-- ASSIGNMENT --
Below are some records. Print exactly the lines between the one holding "text: Jour ->" and the one holding "left: 10px ->", inclusive, and nothing else.

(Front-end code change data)

:::::

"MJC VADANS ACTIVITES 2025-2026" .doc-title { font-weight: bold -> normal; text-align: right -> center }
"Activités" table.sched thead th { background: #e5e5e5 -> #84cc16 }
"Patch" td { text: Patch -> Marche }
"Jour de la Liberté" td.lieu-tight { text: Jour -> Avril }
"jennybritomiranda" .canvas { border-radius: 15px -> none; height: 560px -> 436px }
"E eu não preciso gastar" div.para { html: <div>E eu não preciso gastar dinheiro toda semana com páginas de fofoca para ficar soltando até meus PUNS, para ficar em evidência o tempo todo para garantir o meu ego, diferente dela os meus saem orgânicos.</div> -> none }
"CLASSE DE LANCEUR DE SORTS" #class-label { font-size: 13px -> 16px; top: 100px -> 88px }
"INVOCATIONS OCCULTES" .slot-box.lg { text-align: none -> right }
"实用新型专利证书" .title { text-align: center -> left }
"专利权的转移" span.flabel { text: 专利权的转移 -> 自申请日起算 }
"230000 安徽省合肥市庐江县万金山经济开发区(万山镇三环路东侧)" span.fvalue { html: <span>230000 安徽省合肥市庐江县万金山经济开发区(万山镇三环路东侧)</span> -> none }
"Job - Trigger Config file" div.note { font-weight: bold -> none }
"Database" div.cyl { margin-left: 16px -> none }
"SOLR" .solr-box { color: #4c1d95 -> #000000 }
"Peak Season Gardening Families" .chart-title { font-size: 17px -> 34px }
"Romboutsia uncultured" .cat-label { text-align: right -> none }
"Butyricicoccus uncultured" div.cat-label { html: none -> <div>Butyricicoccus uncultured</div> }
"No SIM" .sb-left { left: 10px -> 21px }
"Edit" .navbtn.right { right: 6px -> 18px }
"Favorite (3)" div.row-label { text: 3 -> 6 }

:::::

-- YOUR RESPONSE --
"Jour de la Liberté" td.lieu-tight { text: Jour -> Avril }
"jennybritomiranda" .canvas { border-radius: 15px -> none; height: 560px -> 436px }
"E eu não preciso gastar" div.para { html: <div>E eu não preciso gastar dinheiro toda semana com páginas de fofoca para ficar soltando até meus PUNS, para ficar em evidência o tempo todo para garantir o meu ego, diferente dela os meus saem orgânicos.</div> -> none }
"CLASSE DE LANCEUR DE SORTS" #class-label { font-size: 13px -> 16px; top: 100px -> 88px }
"INVOCATIONS OCCULTES" .slot-box.lg { text-align: none -> right }
"实用新型专利证书" .title { text-align: center -> left }
"专利权的转移" span.flabel { text: 专利权的转移 -> 自申请日起算 }
"230000 安徽省合肥市庐江县万金山经济开发区(万山镇三环路东侧)" span.fvalue { html: <span>230000 安徽省合肥市庐江县万金山经济开发区(万山镇三环路东侧)</span> -> none }
"Job - Trigger Config file" div.note { font-weight: bold -> none }
"Database" div.cyl { margin-left: 16px -> none }
"SOLR" .solr-box { color: #4c1d95 -> #000000 }
"Peak Season Gardening Families" .chart-title { font-size: 17px -> 34px }
"Romboutsia uncultured" .cat-label { text-align: right -> none }
"Butyricicoccus uncultured" div.cat-label { html: none -> <div>Butyricicoccus uncultured</div> }
"No SIM" .sb-left { left: 10px -> 21px }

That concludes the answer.